Os historiadores modernos possuem uma controversa teoria para explicar o declínio do Império Romano no século V. Acredita-se que toda a água encanada utilizada pelos romanos escorria por tubulações feitas de chumbo, e hoje sabemos que um organismo em contato com o chumbo acaba se enfraquecendo e se tornando vulnerável a uma série de doenças. Eu sei disso por que sou biomédica, fiz especialização em infectologia e trabalhei em diversas clínicas de diagnóstico de doenças. Via casos assim todos os dias: pessoas contaminadas com vírus, bactérias e protozoários; por meio de alimentos, de água, de fezes, de insetos, de animais domésticos, de metais pesados, e até do ar, enfim, as pessoas se contaminam com qualquer coisa. Como eu ia dizendo, os romanos expostos por um longo tempo ao chumbo acabaram adquirindo uma série de doenças, seus soldados se tornaram cada vez mais fracos e seus exércitos ficaram indefesos, as crianças que nasciam já vinham com sua carga genética danificada pelo chumbo. O Império Romano não foi derrubado pelas invasões bárbaras e sim pelo chumbo.

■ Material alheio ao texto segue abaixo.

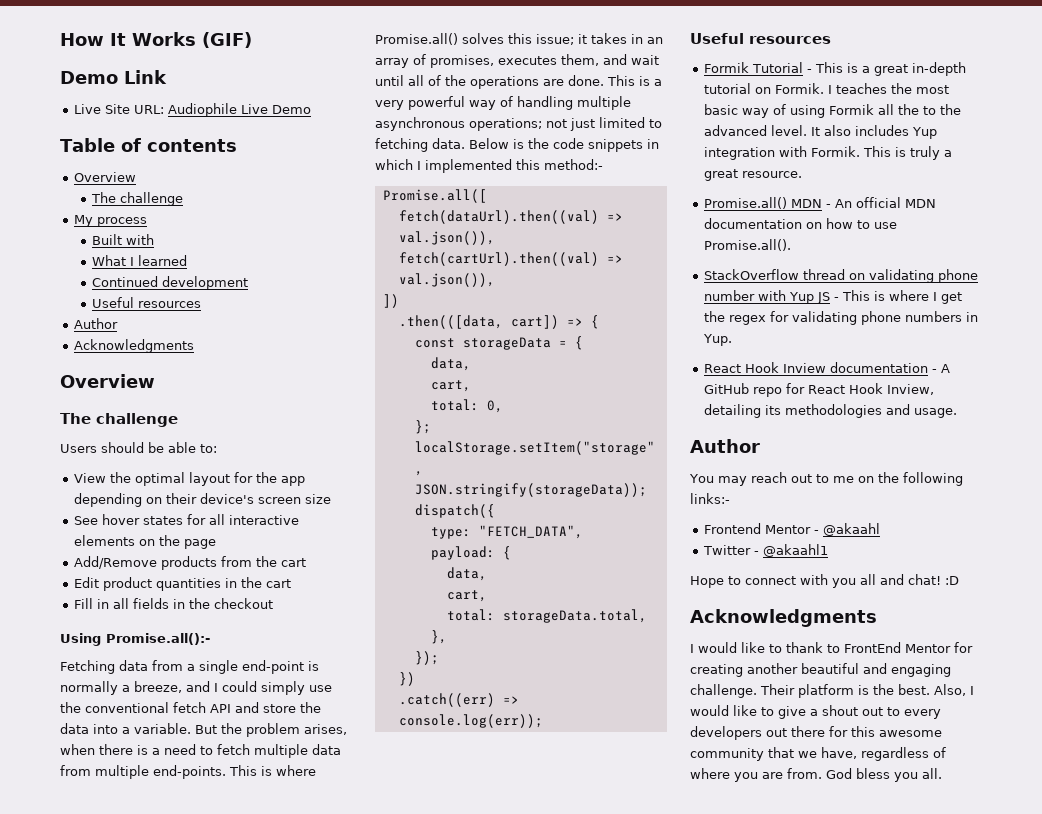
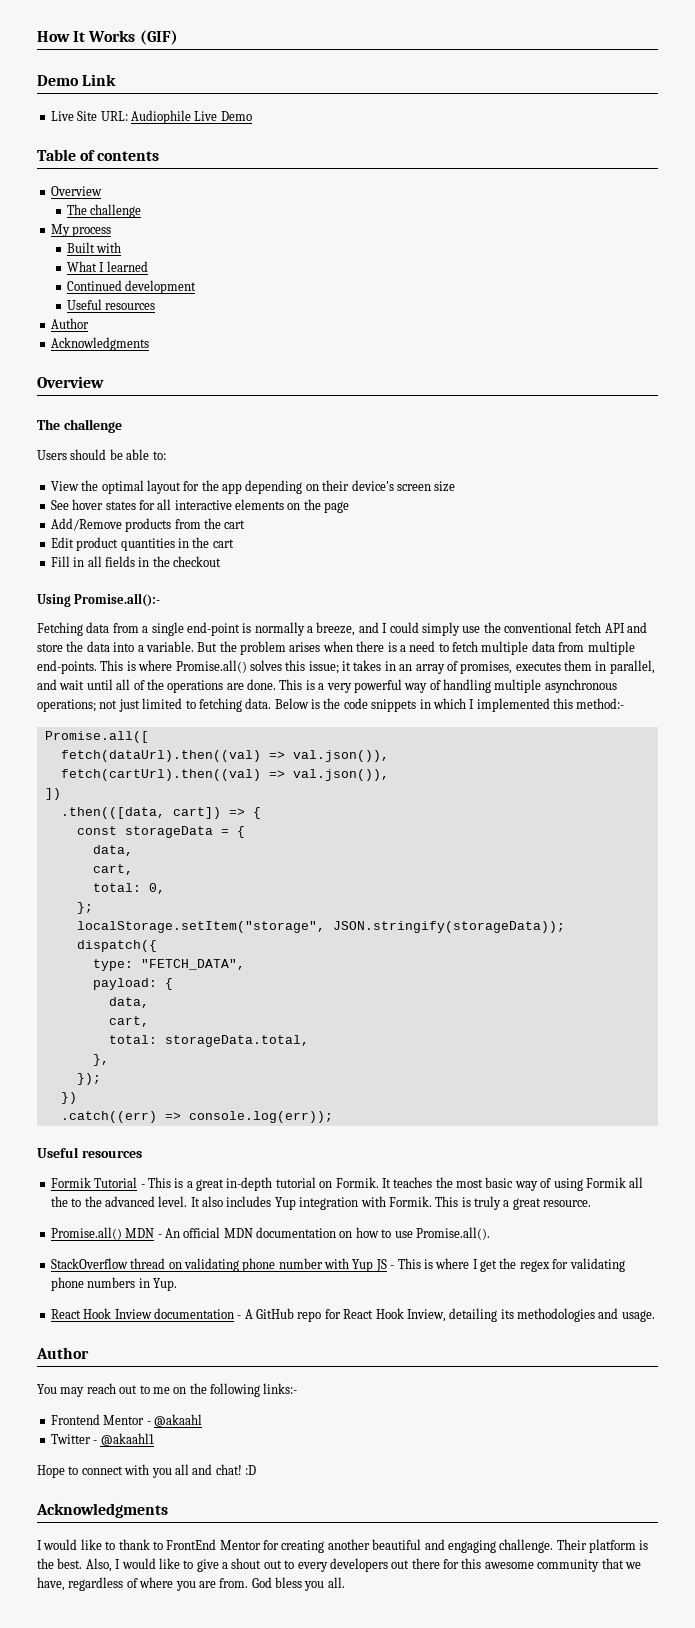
[304,724,347,735] arises, -> [289,642,321,652] arises
[561,54,599,66] them, -> [564,660,655,674] them in parallel,
[828,85,833,94] I -> [381,1178,391,1188] It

Vocês podem achar que esta história de Império Romano não tem nada a ver com a minha história, que isto não passa de devaneios de uma senhora de idade. Mas eu estou falando do Império Romano porque é interessante notar como uma das forças mais poderosas da história da humanidade ruiu sob suas tubulações de água encanada; é interessante notar como aquilo que nos destrói pode estar dentro de nós, em silêncio, imperceptível. E principalmente estou falando do Império Romano porque foi a partir da sua história que eu tirei a minha vingança. Vocês saberão porquê.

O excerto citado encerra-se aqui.